··· GIVEN DATA

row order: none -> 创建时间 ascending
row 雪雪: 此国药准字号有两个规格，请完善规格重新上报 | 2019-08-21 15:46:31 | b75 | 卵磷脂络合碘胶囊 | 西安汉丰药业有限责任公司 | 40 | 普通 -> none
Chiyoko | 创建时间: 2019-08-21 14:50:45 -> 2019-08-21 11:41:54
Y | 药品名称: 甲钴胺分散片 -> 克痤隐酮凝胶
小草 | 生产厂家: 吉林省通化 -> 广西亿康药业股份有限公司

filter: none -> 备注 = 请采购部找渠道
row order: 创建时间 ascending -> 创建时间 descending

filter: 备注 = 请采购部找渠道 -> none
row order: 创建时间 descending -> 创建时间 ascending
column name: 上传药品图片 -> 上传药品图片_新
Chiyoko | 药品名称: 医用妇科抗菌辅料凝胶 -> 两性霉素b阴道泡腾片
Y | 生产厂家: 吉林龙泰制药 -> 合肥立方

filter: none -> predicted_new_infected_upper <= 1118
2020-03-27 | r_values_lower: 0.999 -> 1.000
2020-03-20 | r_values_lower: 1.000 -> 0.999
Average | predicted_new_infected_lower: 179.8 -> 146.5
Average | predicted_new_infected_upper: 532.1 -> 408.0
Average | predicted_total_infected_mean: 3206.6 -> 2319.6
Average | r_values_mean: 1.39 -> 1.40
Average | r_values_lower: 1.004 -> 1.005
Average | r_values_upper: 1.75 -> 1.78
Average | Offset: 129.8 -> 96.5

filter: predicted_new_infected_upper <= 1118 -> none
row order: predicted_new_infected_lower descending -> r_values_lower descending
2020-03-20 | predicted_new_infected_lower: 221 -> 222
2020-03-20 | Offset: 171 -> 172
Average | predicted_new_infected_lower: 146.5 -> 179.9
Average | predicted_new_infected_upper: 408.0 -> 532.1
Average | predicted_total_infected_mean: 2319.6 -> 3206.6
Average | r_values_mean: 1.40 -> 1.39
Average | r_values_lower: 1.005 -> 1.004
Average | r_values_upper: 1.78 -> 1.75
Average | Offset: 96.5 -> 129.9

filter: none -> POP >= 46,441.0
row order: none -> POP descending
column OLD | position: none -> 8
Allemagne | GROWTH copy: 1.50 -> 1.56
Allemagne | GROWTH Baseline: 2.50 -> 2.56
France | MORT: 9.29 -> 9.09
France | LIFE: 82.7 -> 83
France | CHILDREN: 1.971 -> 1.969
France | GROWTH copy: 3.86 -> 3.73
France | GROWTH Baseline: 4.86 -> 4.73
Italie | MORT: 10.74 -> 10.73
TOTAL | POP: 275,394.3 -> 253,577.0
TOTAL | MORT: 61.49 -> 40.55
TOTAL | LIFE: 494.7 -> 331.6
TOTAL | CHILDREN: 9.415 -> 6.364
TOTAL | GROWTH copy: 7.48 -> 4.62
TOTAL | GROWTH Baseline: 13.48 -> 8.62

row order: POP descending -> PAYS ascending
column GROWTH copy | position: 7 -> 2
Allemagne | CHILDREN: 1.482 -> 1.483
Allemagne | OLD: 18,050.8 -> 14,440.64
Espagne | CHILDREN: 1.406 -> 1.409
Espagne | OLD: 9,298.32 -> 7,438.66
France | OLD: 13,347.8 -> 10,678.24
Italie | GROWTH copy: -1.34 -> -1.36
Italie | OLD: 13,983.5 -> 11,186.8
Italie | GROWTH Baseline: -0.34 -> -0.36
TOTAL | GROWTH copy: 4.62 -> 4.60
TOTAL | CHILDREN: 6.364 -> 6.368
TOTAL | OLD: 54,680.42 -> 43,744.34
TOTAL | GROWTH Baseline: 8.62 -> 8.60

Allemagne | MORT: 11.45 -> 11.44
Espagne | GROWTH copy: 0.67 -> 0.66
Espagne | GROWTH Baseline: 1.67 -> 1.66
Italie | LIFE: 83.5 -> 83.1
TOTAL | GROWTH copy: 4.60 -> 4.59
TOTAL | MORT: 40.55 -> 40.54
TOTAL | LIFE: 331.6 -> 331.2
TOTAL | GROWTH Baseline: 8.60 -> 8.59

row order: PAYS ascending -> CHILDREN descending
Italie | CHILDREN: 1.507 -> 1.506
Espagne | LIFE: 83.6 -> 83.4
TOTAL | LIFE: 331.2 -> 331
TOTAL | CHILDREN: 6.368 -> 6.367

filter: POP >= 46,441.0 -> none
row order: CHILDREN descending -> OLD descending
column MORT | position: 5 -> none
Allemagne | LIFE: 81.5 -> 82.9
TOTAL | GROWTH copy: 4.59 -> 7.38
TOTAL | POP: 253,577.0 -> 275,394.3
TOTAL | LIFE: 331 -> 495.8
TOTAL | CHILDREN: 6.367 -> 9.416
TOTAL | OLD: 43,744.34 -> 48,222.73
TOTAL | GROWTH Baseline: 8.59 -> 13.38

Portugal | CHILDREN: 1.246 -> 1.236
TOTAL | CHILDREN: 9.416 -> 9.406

······

THE TASK - Up to and including the line with "Average | predicted_new_infected_lower: 146.5", repeat the data exactly, starting from its first line; nothing else belongs in the response.

RESPONSE -
row order: none -> 创建时间 ascending
row 雪雪: 此国药准字号有两个规格，请完善规格重新上报 | 2019-08-21 15:46:31 | b75 | 卵磷脂络合碘胶囊 | 西安汉丰药业有限责任公司 | 40 | 普通 -> none
Chiyoko | 创建时间: 2019-08-21 14:50:45 -> 2019-08-21 11:41:54
Y | 药品名称: 甲钴胺分散片 -> 克痤隐酮凝胶
小草 | 生产厂家: 吉林省通化 -> 广西亿康药业股份有限公司

filter: none -> 备注 = 请采购部找渠道
row order: 创建时间 ascending -> 创建时间 descending

filter: 备注 = 请采购部找渠道 -> none
row order: 创建时间 descending -> 创建时间 ascending
column name: 上传药品图片 -> 上传药品图片_新
Chiyoko | 药品名称: 医用妇科抗菌辅料凝胶 -> 两性霉素b阴道泡腾片
Y | 生产厂家: 吉林龙泰制药 -> 合肥立方

filter: none -> predicted_new_infected_upper <= 1118
2020-03-27 | r_values_lower: 0.999 -> 1.000
2020-03-20 | r_values_lower: 1.000 -> 0.999
Average | predicted_new_infected_lower: 179.8 -> 146.5
Average | predicted_new_infected_upper: 532.1 -> 408.0
Average | predicted_total_infected_mean: 3206.6 -> 2319.6
Average | r_values_mean: 1.39 -> 1.40
Average | r_values_lower: 1.004 -> 1.005
Average | r_values_upper: 1.75 -> 1.78
Average | Offset: 129.8 -> 96.5

filter: predicted_new_infected_upper <= 1118 -> none
row order: predicted_new_infected_lower descending -> r_values_lower descending
2020-03-20 | predicted_new_infected_lower: 221 -> 222
2020-03-20 | Offset: 171 -> 172
Average | predicted_new_infected_lower: 146.5 -> 179.9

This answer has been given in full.